MATERIAL FOR THIS TASK Start Marker

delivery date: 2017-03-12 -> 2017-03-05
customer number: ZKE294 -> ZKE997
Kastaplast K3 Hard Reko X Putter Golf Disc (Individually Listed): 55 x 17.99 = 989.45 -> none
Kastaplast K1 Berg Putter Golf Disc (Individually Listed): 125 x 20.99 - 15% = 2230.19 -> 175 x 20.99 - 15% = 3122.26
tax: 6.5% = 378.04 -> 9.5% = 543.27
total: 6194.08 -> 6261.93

MATERIAL FOR THIS TASK End Marker
MATERIAL FOR THIS TASK Start Marker

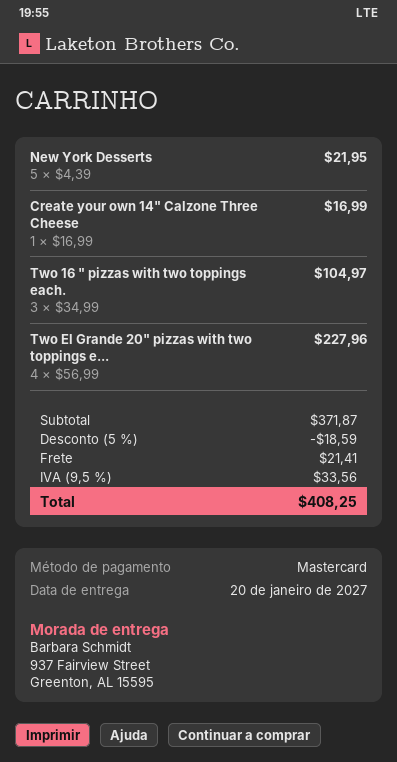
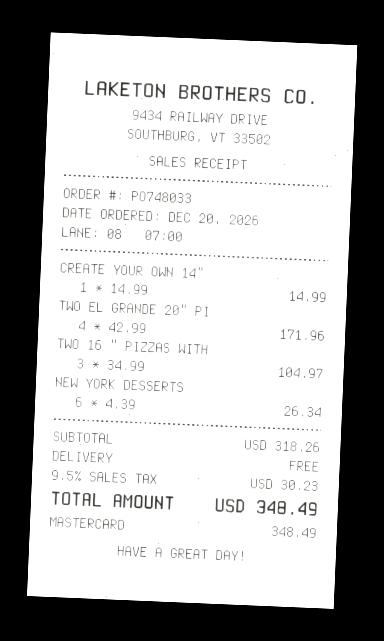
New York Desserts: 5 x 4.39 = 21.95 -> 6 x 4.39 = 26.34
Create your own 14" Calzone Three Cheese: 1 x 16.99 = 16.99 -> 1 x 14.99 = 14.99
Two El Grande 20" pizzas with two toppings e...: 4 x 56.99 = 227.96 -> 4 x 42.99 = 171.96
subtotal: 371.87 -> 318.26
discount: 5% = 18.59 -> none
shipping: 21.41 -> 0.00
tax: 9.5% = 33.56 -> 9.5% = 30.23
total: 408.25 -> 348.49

MATERIAL FOR THIS TASK End Marker
MATERIAL FOR THIS TASK Start Marker

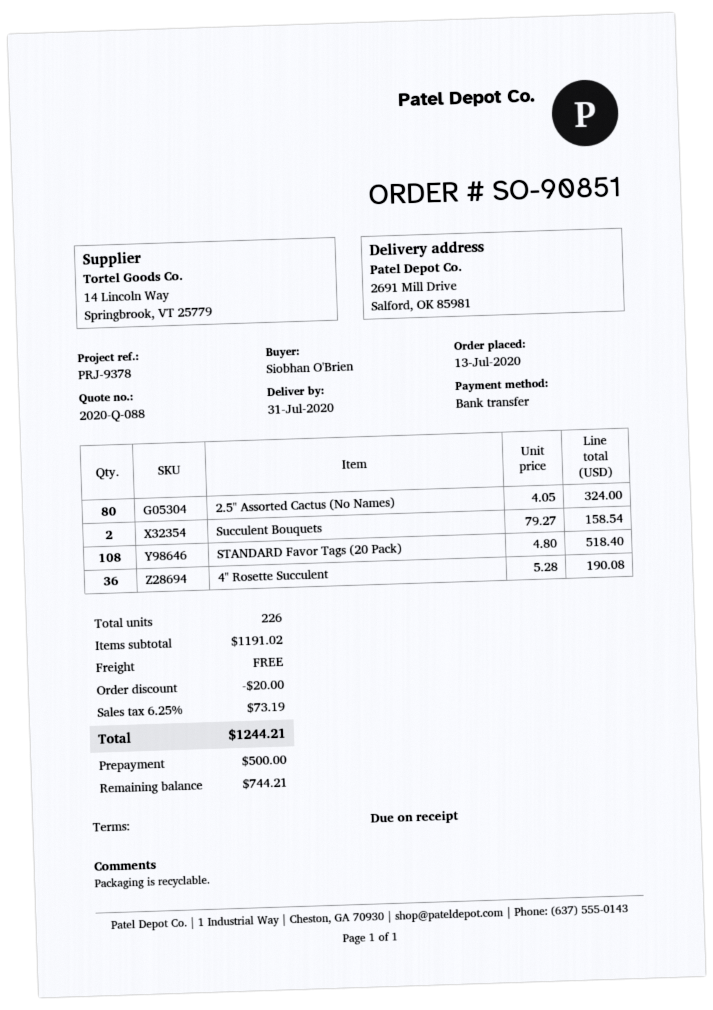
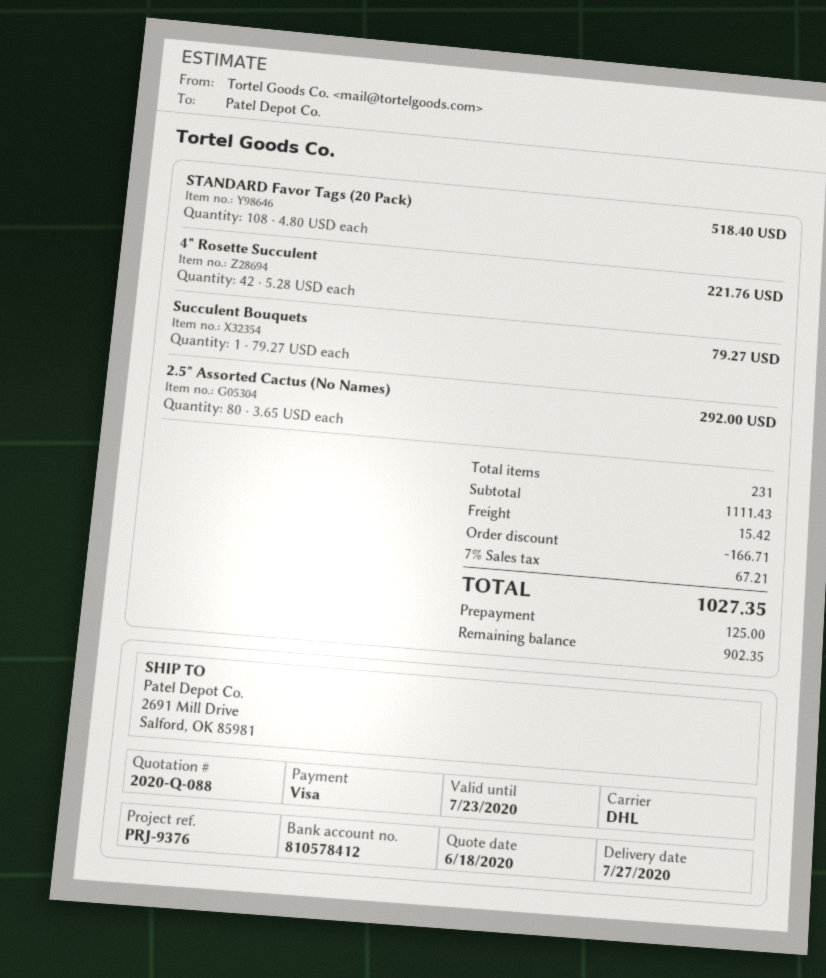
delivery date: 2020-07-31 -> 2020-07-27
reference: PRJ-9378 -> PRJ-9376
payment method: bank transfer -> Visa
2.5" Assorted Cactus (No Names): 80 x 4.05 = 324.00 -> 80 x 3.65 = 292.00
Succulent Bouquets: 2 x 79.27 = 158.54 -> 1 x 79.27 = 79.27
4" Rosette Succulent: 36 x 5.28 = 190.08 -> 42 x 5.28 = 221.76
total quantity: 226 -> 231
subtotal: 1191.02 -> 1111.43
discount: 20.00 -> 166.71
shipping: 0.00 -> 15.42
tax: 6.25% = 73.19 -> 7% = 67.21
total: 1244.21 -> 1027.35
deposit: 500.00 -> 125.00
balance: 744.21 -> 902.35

MATERIAL FOR THIS TASK End Marker

Look above for the line with "subtotal: 371.87 -> 318.26" and the line with "total: 408.25 -> 348.49"; transcribe both and all lines in between, exactly, and nothing else.

subtotal: 371.87 -> 318.26
discount: 5% = 18.59 -> none
shipping: 21.41 -> 0.00
tax: 9.5% = 33.56 -> 9.5% = 30.23
total: 408.25 -> 348.49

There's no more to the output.